Puppet: variable overriding best practices
The best practice depends on the number of nodes/systems you manage. Modeling data in puppet manifests is sufficient if you can keep track of the data (I've seen it done with thousands of systems, however it gets challenging if you have a large number of variables and deep inheritance especially if you start referencing by scope such as $value = $some_class::some_var). If you have a complex infrastructure it makes sense to look at separating the data from puppet manifests using extlookup, heira, or an external node classifier (ENC).
The way you have done it in the puppet manifests is using dynamic scoping and node inheritance, and dynamic scoping is being deprecated in Puppet 2.7. If this is rewritten in extlookup, it would simply be:
# configured globally
# linux_qa is more likely linux_%{env}
$extlookup_precedence = ["%{fqdn}", "linux_trunk", "linux_qa", "common"]
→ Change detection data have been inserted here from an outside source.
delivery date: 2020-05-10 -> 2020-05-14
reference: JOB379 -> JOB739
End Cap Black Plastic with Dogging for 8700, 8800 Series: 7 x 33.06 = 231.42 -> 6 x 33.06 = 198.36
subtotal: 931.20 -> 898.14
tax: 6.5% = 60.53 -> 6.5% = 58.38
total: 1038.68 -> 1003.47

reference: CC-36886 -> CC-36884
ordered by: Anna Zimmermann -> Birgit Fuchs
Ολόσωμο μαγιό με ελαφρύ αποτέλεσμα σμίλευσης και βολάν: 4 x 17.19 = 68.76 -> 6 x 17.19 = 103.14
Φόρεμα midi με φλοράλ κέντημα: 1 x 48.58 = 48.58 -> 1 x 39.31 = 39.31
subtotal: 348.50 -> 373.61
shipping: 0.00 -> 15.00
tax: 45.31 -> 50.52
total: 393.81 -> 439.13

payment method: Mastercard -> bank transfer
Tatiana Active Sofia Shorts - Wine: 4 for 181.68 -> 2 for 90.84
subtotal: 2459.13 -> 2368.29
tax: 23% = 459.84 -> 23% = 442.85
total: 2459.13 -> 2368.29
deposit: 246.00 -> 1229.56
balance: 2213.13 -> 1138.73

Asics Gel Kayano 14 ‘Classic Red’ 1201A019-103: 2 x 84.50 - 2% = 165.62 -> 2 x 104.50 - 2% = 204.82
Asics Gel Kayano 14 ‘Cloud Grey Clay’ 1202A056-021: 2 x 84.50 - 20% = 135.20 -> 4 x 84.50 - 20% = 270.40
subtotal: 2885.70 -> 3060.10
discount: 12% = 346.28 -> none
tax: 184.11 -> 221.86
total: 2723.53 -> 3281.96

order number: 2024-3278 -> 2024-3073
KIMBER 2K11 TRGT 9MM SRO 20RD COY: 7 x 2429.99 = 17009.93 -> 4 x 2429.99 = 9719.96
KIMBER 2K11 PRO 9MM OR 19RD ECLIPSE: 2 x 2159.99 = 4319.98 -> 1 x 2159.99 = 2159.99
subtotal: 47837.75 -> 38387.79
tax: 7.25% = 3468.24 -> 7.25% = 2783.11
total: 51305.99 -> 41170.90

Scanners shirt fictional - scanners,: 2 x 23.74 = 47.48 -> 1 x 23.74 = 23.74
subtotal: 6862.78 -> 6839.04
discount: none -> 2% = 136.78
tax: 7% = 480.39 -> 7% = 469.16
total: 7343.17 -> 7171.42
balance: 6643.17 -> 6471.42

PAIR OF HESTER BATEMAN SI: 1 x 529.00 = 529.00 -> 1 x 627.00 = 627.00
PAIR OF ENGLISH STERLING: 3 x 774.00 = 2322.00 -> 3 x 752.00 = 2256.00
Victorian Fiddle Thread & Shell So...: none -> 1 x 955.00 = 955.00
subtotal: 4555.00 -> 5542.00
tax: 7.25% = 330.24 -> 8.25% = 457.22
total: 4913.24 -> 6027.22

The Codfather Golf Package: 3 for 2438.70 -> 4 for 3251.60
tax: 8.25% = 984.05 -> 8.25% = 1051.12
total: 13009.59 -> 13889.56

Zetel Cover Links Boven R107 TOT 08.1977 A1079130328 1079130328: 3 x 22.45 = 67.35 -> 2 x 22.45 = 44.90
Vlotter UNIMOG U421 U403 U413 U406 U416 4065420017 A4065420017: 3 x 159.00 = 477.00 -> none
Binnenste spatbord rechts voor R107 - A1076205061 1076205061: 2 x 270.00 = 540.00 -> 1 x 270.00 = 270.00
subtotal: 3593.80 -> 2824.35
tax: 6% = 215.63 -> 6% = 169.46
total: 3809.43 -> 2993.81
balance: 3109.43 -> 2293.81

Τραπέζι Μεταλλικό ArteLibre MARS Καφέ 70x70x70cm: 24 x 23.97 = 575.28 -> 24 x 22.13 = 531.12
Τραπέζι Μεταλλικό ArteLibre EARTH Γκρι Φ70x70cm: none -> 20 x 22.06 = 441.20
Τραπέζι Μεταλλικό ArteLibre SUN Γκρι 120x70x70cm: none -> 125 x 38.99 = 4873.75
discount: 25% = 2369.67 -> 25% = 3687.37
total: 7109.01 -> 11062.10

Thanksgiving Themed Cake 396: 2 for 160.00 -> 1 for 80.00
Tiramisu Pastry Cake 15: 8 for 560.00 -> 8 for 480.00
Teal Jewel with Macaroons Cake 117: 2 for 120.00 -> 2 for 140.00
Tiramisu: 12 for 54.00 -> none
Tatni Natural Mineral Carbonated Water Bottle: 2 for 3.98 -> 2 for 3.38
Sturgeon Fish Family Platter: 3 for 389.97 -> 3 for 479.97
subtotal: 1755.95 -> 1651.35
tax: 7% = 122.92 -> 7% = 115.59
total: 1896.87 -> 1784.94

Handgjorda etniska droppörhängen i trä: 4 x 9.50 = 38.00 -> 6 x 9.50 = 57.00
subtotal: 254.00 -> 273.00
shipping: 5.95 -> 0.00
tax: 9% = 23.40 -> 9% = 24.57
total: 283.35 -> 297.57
# in the appropriate class
$relayhost = extlookup("relayhost")
It seems I've found nice way to do this: instead of defining variables in classes, it's better to make variable-only node templates. So, I've end up with something like following:
node basenode {
}
node linux_prod inherits basenode {
$relayhost="1.1.1.1"
$env = "prod"
}
node linux_qa inherits basenode {
$relayhost="2.2.2.2"
}
node linux_trunk inherits linux_qa {
$env = "trunk"
}
class base_linux {
# no valuables defined here
<...>
}
node trunk01 inherits linux_trunk {
$relayhost = "3.3.3.3" # I can override here for single node
include base_linux
}
My own suggestion is not to put the variables on classes -- only if that class needs to override something.
Put your variables inside site.pp (or some imported file -- I name mine globals.pp), put the rules to discern what the values they should have there -- choose instead of override. Then you can do individual overrides on nodes or classes as you wish.